Bacalao a la brasa. In my limited experience, I have so far been distinctly underwhelmed by salt cod. This dish, however, certainly raised the bar. Despite having been grilled, the fish was moist and juicy, and the flesh was somehow still translucent. On it's own, it was easily the best salt cod I've ever tasted (I don't claim to have tasted much), but when eaten with the butter sauce, and a slice of the smoked pimiento pepper, it made for a faultlessly balanced combination.
Chistorra a la brasa. This time of year is chorizo-making time, and the beginnings of the batch, where the smallest part of the lower intestine is used as the casing is, in these parts, known as the chistorra. Often, chorizo is made using a mix of offcuts and fat from any old porker that's to hand, before being seasoned with paprika. There's nothing wrong with this, although at Asador Etxebarri, where they make their own chorizo, they do things slightly differently. Instead of using lean meat and adding fat, they choose cuts which are fatty already. The cut in question is the cachucha - or the head - from none other than the famed Iberian black pig. Now that's my kind of chorizo... Instead of using paprika powder, they also dry their own pimiento peppers when they have an abundance in summer, before re-soaking them in winter and using the flesh to give a far more subtle pepper flavour. It's served somewhere between raw and very, very rare, with a couple of tiny bread sticks, and guess what? It tasted completely amazing.
Chuleta de vaca a la brasa. The finest Galician Blonde beef steak, hung for at least four weeks, trimmed of most of the fat, grilled until charred on the outside, yet rare-as-you-like deep, dark red on the inside, served on the bone, with nothing more than a bit of rock salt as a garnish. The thing that sets the Galician Blonde meat apart from a lot of the meat we're used to is it's age. The cattle are bred for working the fields, and that's exactly what they do for at least the first eight years of their lives. After that, they go into retirement, and spend the next six years or more living the easy life, getting fattened up ready for their eventual fate on the dinner table. In the UK, cows for eating are sent to slaughter at around three years, if they're lucky. In North America, they're a lot younger. The Galician way means the cow gets a good life, the farmer gets his field ploughed, and we get a steak that's got the perfect combination of strong flavours from the work out, and marbling from the leisure time. In researching my visit to Asador Etxebarri, I read an awful lot about this steak, and expected very big things. I can honestly say it was without doubt, by far and away, no word of a lie, the most incredible piece of meat I've ever sunk my jaws into. Out of this world.

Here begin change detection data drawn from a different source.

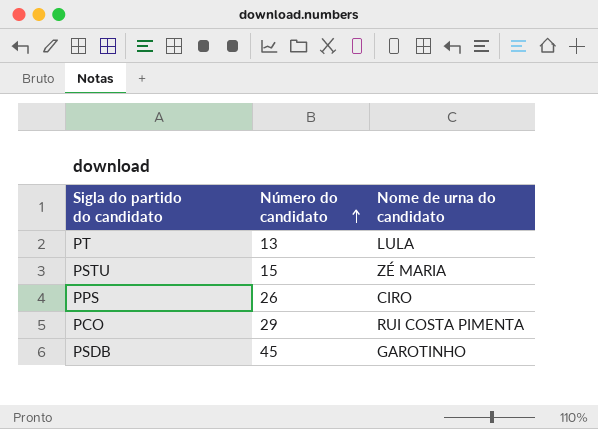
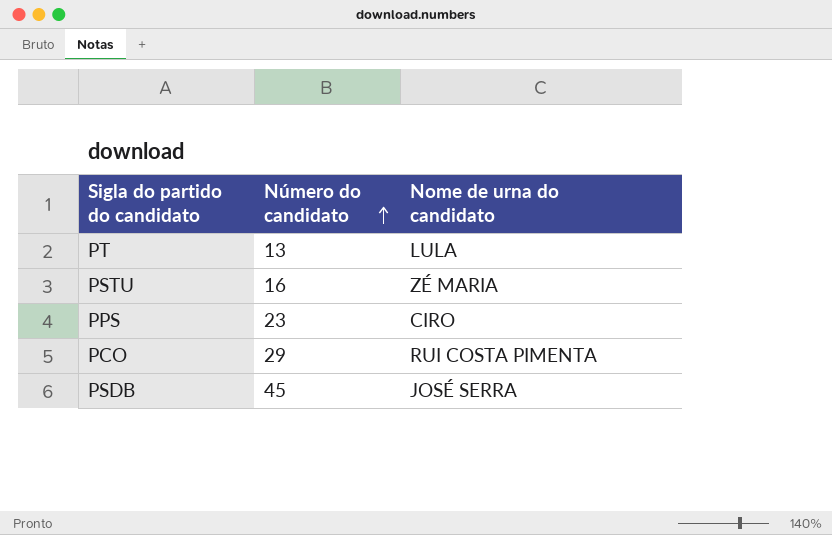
PSTU | Número do candidato: 15 -> 16
PPS | Número do candidato: 26 -> 23
PSDB | Nome de urna do candidato: GAROTINHO -> JOSÉ SERRA

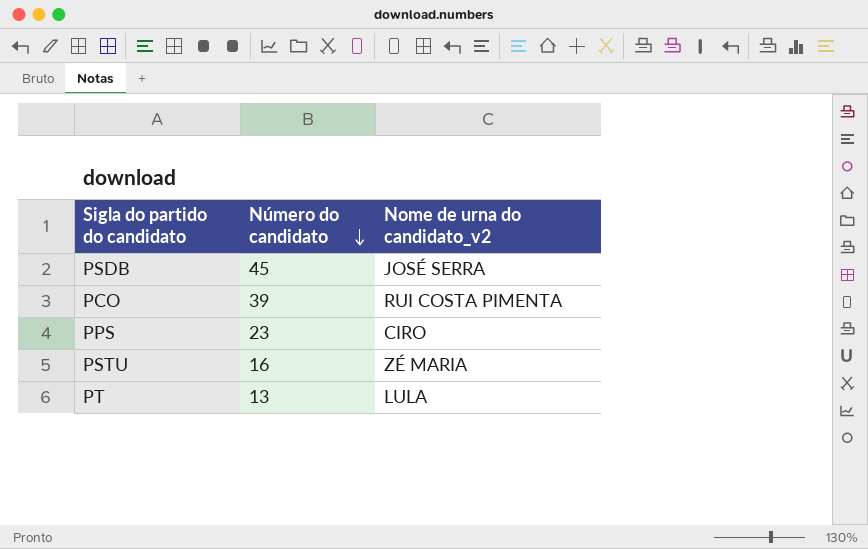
row order: Número do candidato ascending -> Número do candidato descending
column name: Nome de urna do candidato -> Nome de urna do candidato_v2
PCO | Número do candidato: 29 -> 39

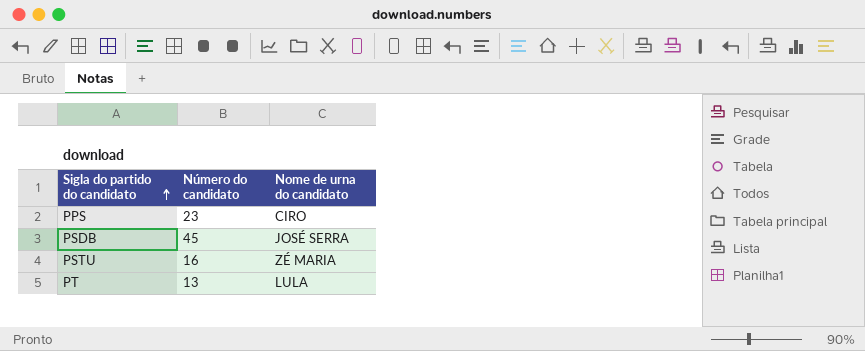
row order: Número do candidato descending -> Sigla do partido do candidato ascending
column name: Nome de urna do candidato_v2 -> Nome de urna do candidato
row PCO: 39 | RUI COSTA PIMENTA -> none

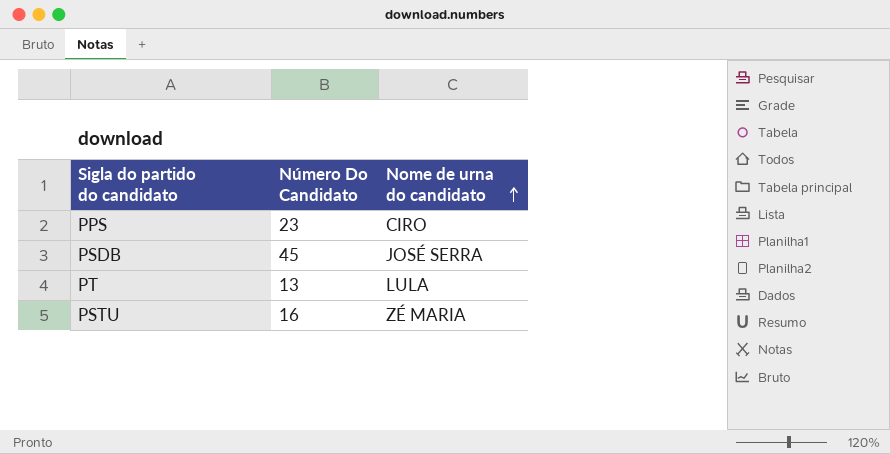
row order: Sigla do partido do candidato ascending -> Nome de urna do candidato ascending
column name: Número do candidato -> Número Do Candidato

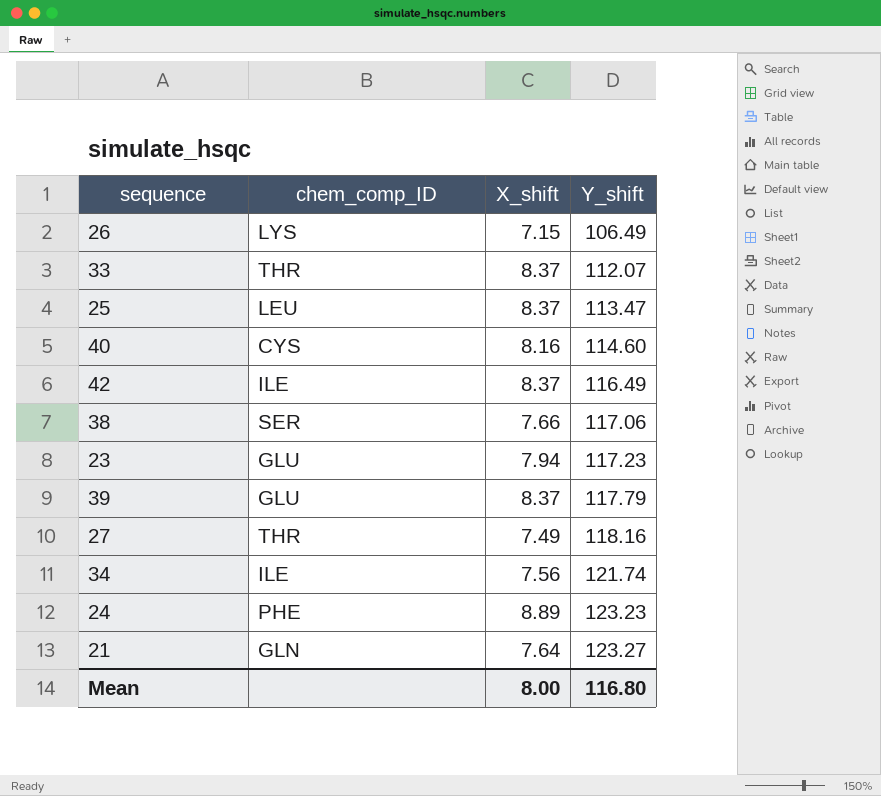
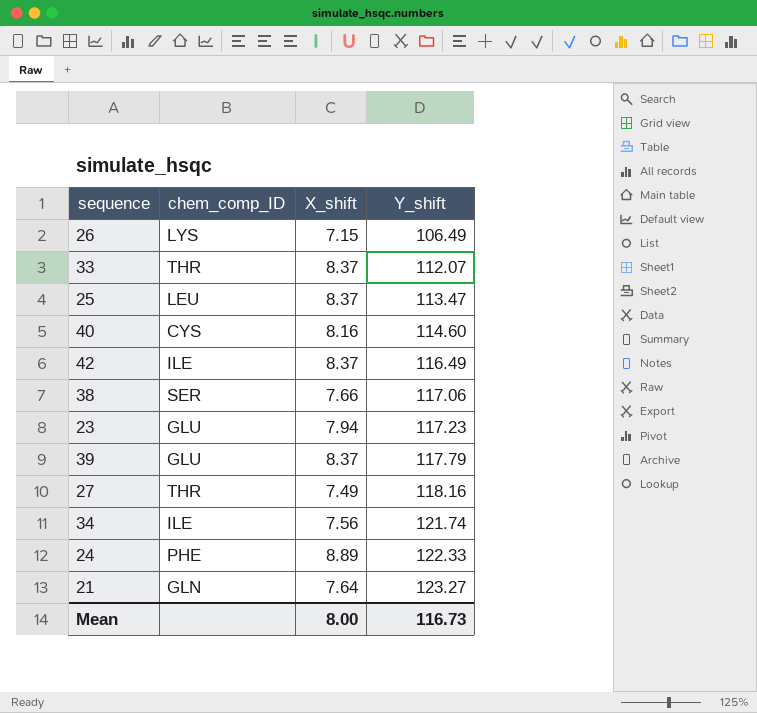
24 | Y_shift: 123.23 -> 122.33
Mean | Y_shift: 116.80 -> 116.73

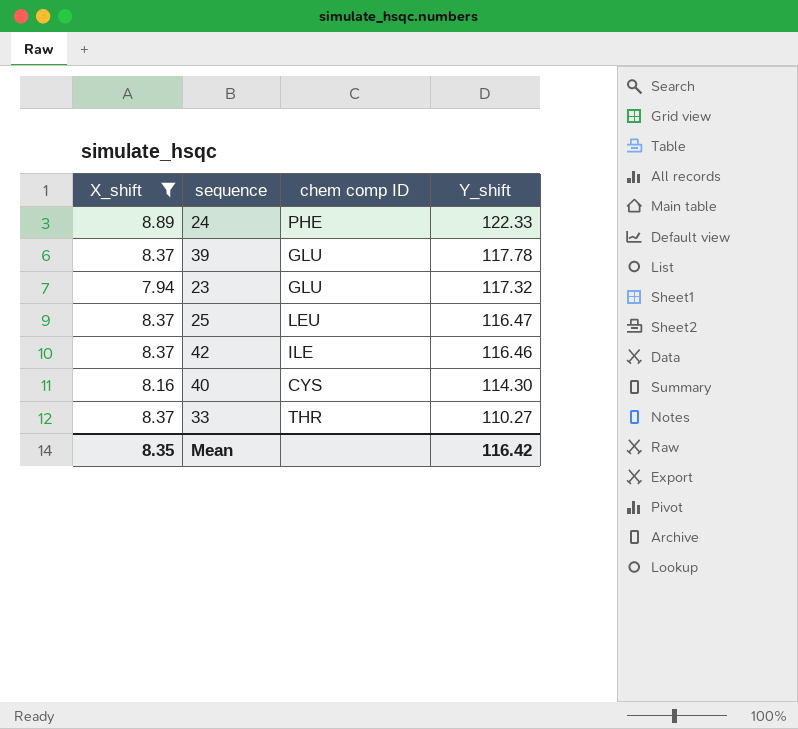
filter: none -> X_shift >= 7.94
row order: Y_shift ascending -> Y_shift descending
column X_shift | position: 3 -> 1
column name: chem_comp_ID -> chem comp ID
39 | Y_shift: 117.79 -> 117.78
23 | Y_shift: 117.23 -> 117.32
25 | Y_shift: 113.47 -> 116.47
42 | Y_shift: 116.49 -> 116.46
40 | Y_shift: 114.60 -> 114.30
33 | Y_shift: 112.07 -> 110.27
Mean | X_shift: 8.00 -> 8.35
Mean | Y_shift: 116.73 -> 116.42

Infusión de fruitos silvestres con helado de queso. The sweetness of the wild fruits, less a puree, and more a syrup, just on the softer side of tart. Creamy, almost sour cheese ice cream, gradually fusing with the wild fruit flavours as it melted. Clean and lip-smackingly fresh. There could not be a better dish to follow that steak... I'm running out of superlatives here, but with this, I think they found perfection.
Torrija con helado de leche reducida. If the meal hasn't done so already, this dish confirms Bittor's status as a genius. The torrija is a Basque speciality – a kind of warm custard cake – brilliantly executed, but in my book it could only play a supporting role to it's accompaniment on the plate - a singular quinnell of smoked milk ice cream. The deep, rich, intensely smoky flavour literally blew my taste buds. “Unreal” I muttered to myself as I came to, having been in a daze since the first mouthful.